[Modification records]
....

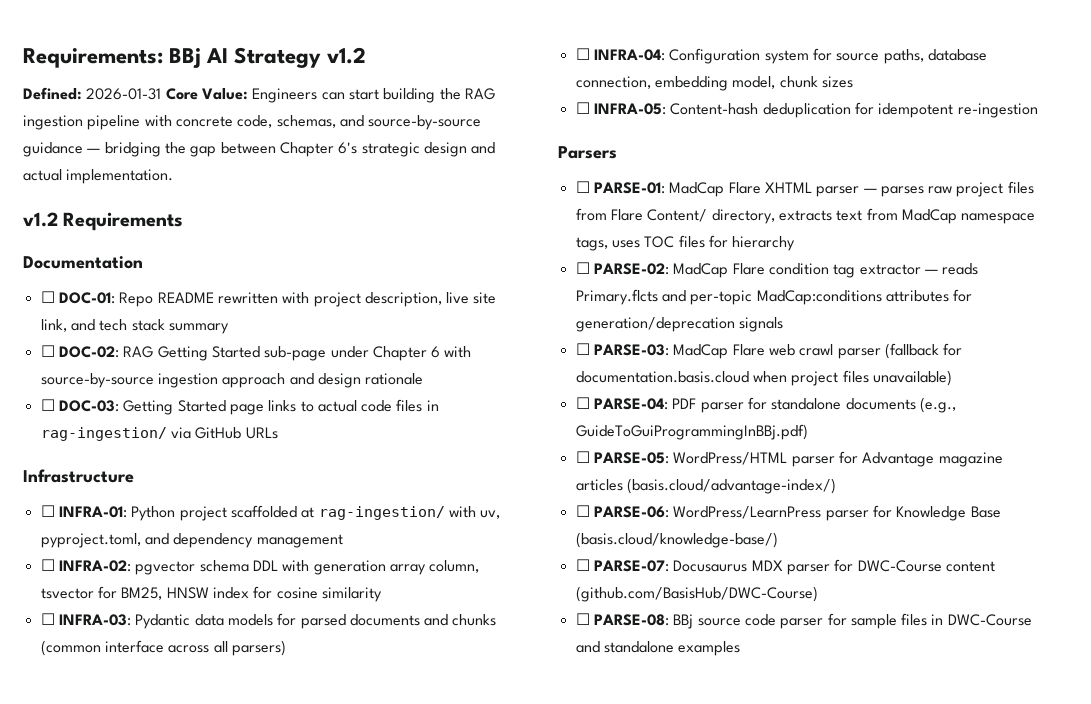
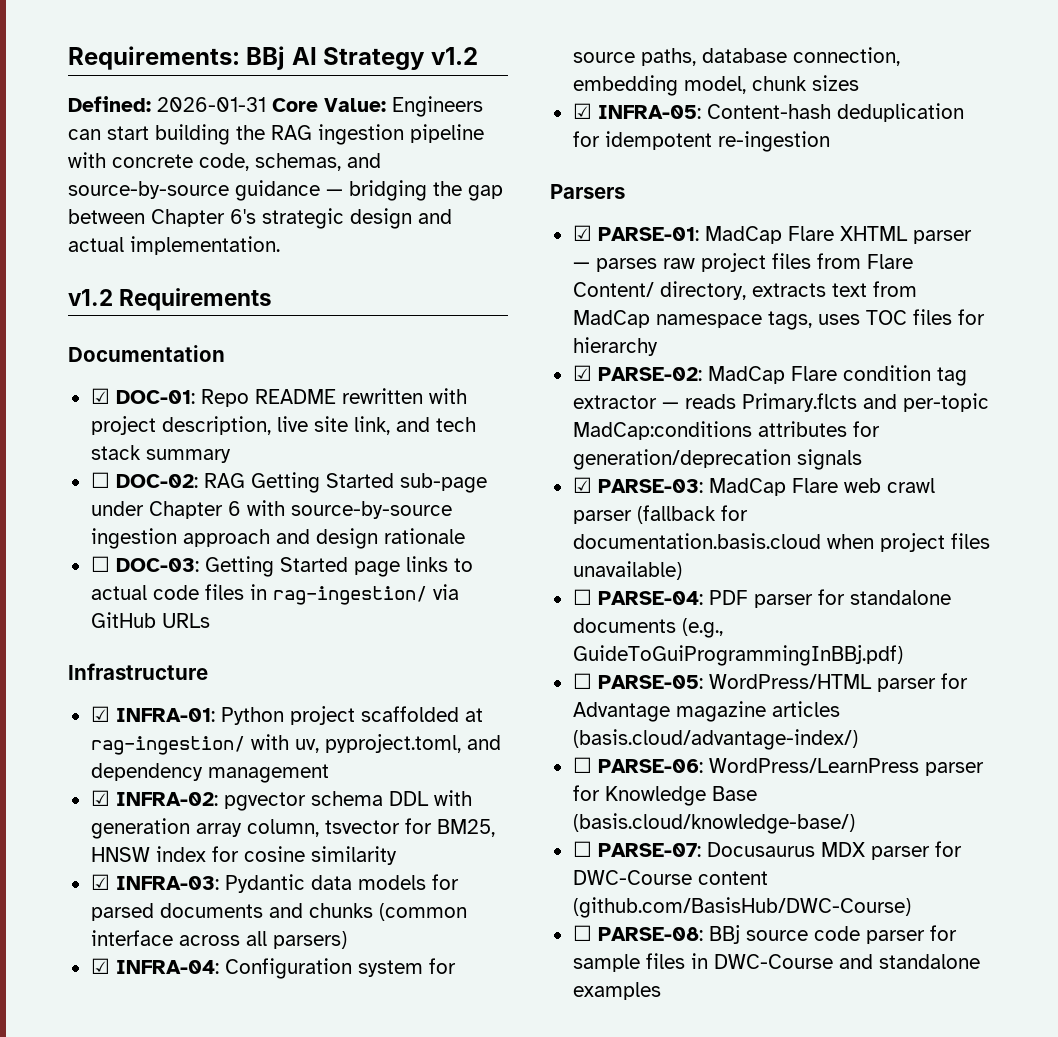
- ☐ DOC-01: Repo README rewritten with project description, live site link, and tech stack summary
+ ☑ DOC-01: Repo README rewritten with project description, live site link, and tech stack summary
- ☐ INFRA-01: Python project scaffolded at rag-ingestion/ with uv, pyproject.toml, and dependency management
+ ☑ INFRA-01: Python project scaffolded at rag-ingestion/ with uv, pyproject.toml, and dependency management
- ☐ INFRA-02: pgvector schema DDL with generation array column, tsvector for BM25, HNSW index for cosine similarity
+ ☑ INFRA-02: pgvector schema DDL with generation array column, tsvector for BM25, HNSW index for cosine similarity
- ☐ INFRA-03: Pydantic data models for parsed documents and chunks (common interface across all parsers)
+ ☑ INFRA-03: Pydantic data models for parsed documents and chunks (common interface across all parsers)
- ☐ INFRA-04: Configuration system for source paths, database connection, embedding model, chunk sizes
+ ☑ INFRA-04: Configuration system for source paths, database connection, embedding model, chunk sizes
- ☐ INFRA-05: Content-hash deduplication for idempotent re-ingestion
+ ☑ INFRA-05: Content-hash deduplication for idempotent re-ingestion
- ☐ PARSE-01: MadCap Flare XHTML parser — parses raw project files from Flare Content/ directory, extracts text from MadCap namespace tags, uses TOC files for hierarchy
+ ☑ PARSE-01: MadCap Flare XHTML parser — parses raw project files from Flare Content/ directory, extracts text from MadCap namespace tags, uses TOC files for hierarchy
- ☐ PARSE-02: MadCap Flare condition tag extractor — reads Primary.flcts and per-topic MadCap:conditions attributes for generation/deprecation signals
+ ☑ PARSE-02: MadCap Flare condition tag extractor — reads Primary.flcts and per-topic MadCap:conditions attributes for generation/deprecation signals
- ☐ PARSE-03: MadCap Flare web crawl parser (fallback for documentation.basis.cloud when project files unavailable)
+ ☑ PARSE-03: MadCap Flare web crawl parser (fallback for documentation.basis.cloud when project files unavailable)

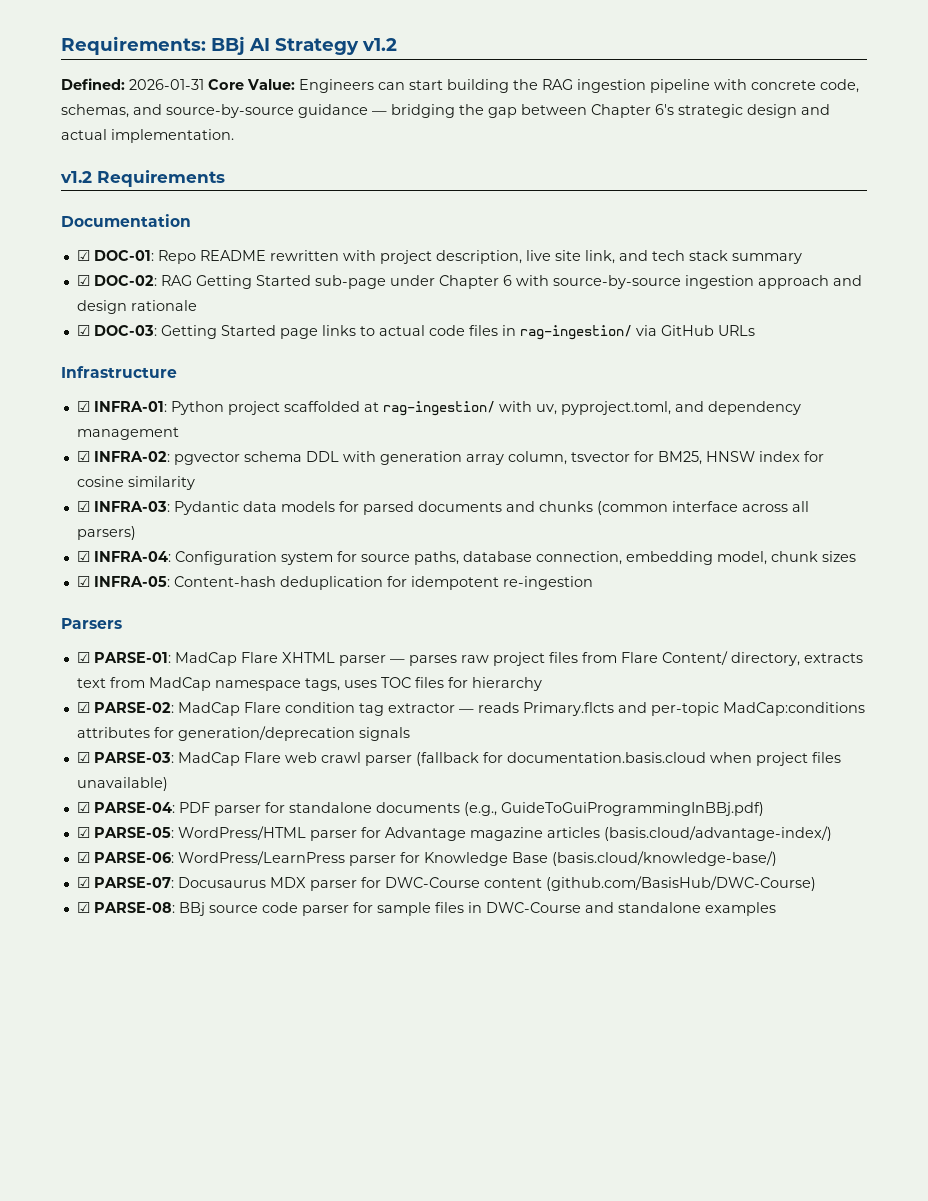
- ☐ DOC-02: RAG Getting Started sub-page under Chapter 6 with source-by-source ingestion approach and design rationale
+ ☑ DOC-02: RAG Getting Started sub-page under Chapter 6 with source-by-source ingestion approach and design rationale
- ☐ DOC-03: Getting Started page links to actual code files in rag-ingestion/ via GitHub URLs
+ ☑ DOC-03: Getting Started page links to actual code files in rag-ingestion/ via GitHub URLs
- ☐ PARSE-04: PDF parser for standalone documents (e.g., GuideToGuiProgrammingInBBj.pdf)
+ ☑ PARSE-04: PDF parser for standalone documents (e.g., GuideToGuiProgrammingInBBj.pdf)
- ☐ PARSE-05: WordPress/HTML parser for Advantage magazine articles (basis.cloud/advantage-index/)
+ ☑ PARSE-05: WordPress/HTML parser for Advantage magazine articles (basis.cloud/advantage-index/)
- ☐ PARSE-06: WordPress/LearnPress parser for Knowledge Base (basis.cloud/knowledge-base/)
+ ☑ PARSE-06: WordPress/LearnPress parser for Knowledge Base (basis.cloud/knowledge-base/)
- ☐ PARSE-07: Docusaurus MDX parser for DWC-Course content (github.com/BasisHub/DWC-Course)
+ ☑ PARSE-07: Docusaurus MDX parser for DWC-Course content (github.com/BasisHub/DWC-Course)
- ☐ PARSE-08: BBj source code parser for sample files in DWC-Course and standalone examples
+ ☑ PARSE-08: BBj source code parser for sample files in DWC-Course and standalone examples

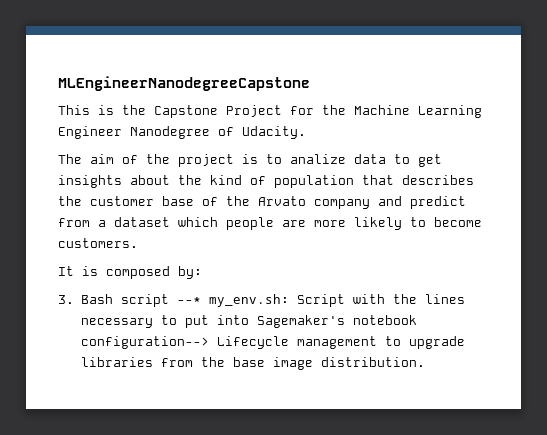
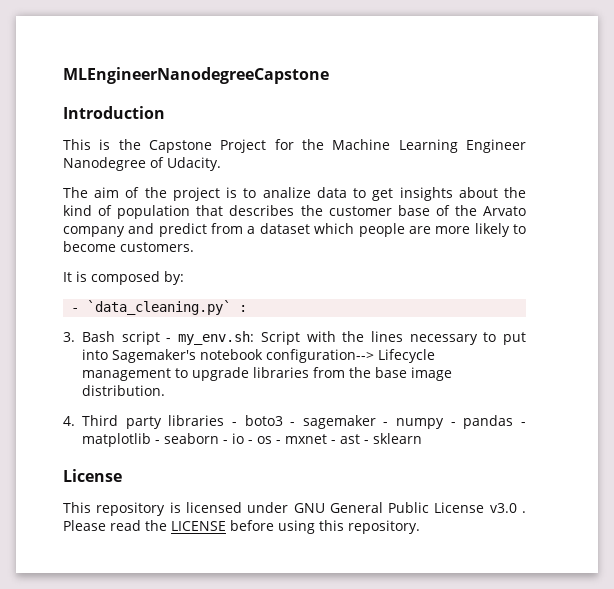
+ Introduction
+ - `data_cleaning.py` :
- 3. Bash script --* my_env.sh: Script with the lines necessary to put into Sagemaker's notebook configuration--> Lifecycle management to upgrade libraries from the base image distribution.
+ 3. Bash script - my_env.sh: Script with the lines necessary to put into Sagemaker's notebook configuration--> Lifecycle management to upgrade libraries from the base image distribution.
+ 4. Third party libraries - boto3 - sagemaker - numpy - pandas - matplotlib - seaborn - io - os - mxnet - ast - sklearn
+ License
+ This repository is licensed under GNU General Public License v3.0 . Please read the LICENSE before using this repository.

....

Exercise = Above are records with pictures; repeat them exactly, but without the pictures.

Answer box =
- ☐ DOC-01: Repo README rewritten with project description, live site link, and tech stack summary
+ ☑ DOC-01: Repo README rewritten with project description, live site link, and tech stack summary
- ☐ INFRA-01: Python project scaffolded at rag-ingestion/ with uv, pyproject.toml, and dependency management
+ ☑ INFRA-01: Python project scaffolded at rag-ingestion/ with uv, pyproject.toml, and dependency management
- ☐ INFRA-02: pgvector schema DDL with generation array column, tsvector for BM25, HNSW index for cosine similarity
+ ☑ INFRA-02: pgvector schema DDL with generation array column, tsvector for BM25, HNSW index for cosine similarity
- ☐ INFRA-03: Pydantic data models for parsed documents and chunks (common interface across all parsers)
+ ☑ INFRA-03: Pydantic data models for parsed documents and chunks (common interface across all parsers)
- ☐ INFRA-04: Configuration system for source paths, database connection, embedding model, chunk sizes
+ ☑ INFRA-04: Configuration system for source paths, database connection, embedding model, chunk sizes
- ☐ INFRA-05: Content-hash deduplication for idempotent re-ingestion
+ ☑ INFRA-05: Content-hash deduplication for idempotent re-ingestion
- ☐ PARSE-01: MadCap Flare XHTML parser — parses raw project files from Flare Content/ directory, extracts text from MadCap namespace tags, uses TOC files for hierarchy
+ ☑ PARSE-01: MadCap Flare XHTML parser — parses raw project files from Flare Content/ directory, extracts text from MadCap namespace tags, uses TOC files for hierarchy
- ☐ PARSE-02: MadCap Flare condition tag extractor — reads Primary.flcts and per-topic MadCap:conditions attributes for generation/deprecation signals
+ ☑ PARSE-02: MadCap Flare condition tag extractor — reads Primary.flcts and per-topic MadCap:conditions attributes for generation/deprecation signals
- ☐ PARSE-03: MadCap Flare web crawl parser (fallback for documentation.basis.cloud when project files unavailable)
+ ☑ PARSE-03: MadCap Flare web crawl parser (fallback for documentation.basis.cloud when project files unavailable)

- ☐ DOC-02: RAG Getting Started sub-page under Chapter 6 with source-by-source ingestion approach and design rationale
+ ☑ DOC-02: RAG Getting Started sub-page under Chapter 6 with source-by-source ingestion approach and design rationale
- ☐ DOC-03: Getting Started page links to actual code files in rag-ingestion/ via GitHub URLs
+ ☑ DOC-03: Getting Started page links to actual code files in rag-ingestion/ via GitHub URLs
- ☐ PARSE-04: PDF parser for standalone documents (e.g., GuideToGuiProgrammingInBBj.pdf)
+ ☑ PARSE-04: PDF parser for standalone documents (e.g., GuideToGuiProgrammingInBBj.pdf)
- ☐ PARSE-05: WordPress/HTML parser for Advantage magazine articles (basis.cloud/advantage-index/)
+ ☑ PARSE-05: WordPress/HTML parser for Advantage magazine articles (basis.cloud/advantage-index/)
- ☐ PARSE-06: WordPress/LearnPress parser for Knowledge Base (basis.cloud/knowledge-base/)
+ ☑ PARSE-06: WordPress/LearnPress parser for Knowledge Base (basis.cloud/knowledge-base/)
- ☐ PARSE-07: Docusaurus MDX parser for DWC-Course content (github.com/BasisHub/DWC-Course)
+ ☑ PARSE-07: Docusaurus MDX parser for DWC-Course content (github.com/BasisHub/DWC-Course)
- ☐ PARSE-08: BBj source code parser for sample files in DWC-Course and standalone examples
+ ☑ PARSE-08: BBj source code parser for sample files in DWC-Course and standalone examples

+ Introduction
+ - `data_cleaning.py` :
- 3. Bash script --* my_env.sh: Script with the lines necessary to put into Sagemaker's notebook configuration--> Lifecycle management to upgrade libraries from the base image distribution.
+ 3. Bash script - my_env.sh: Script with the lines necessary to put into Sagemaker's notebook configuration--> Lifecycle management to upgrade libraries from the base image distribution.
+ 4. Third party libraries - boto3 - sagemaker - numpy - pandas - matplotlib - seaborn - io - os - mxnet - ast - sklearn
+ License
+ This repository is licensed under GNU General Public License v3.0 . Please read the LICENSE before using this repository.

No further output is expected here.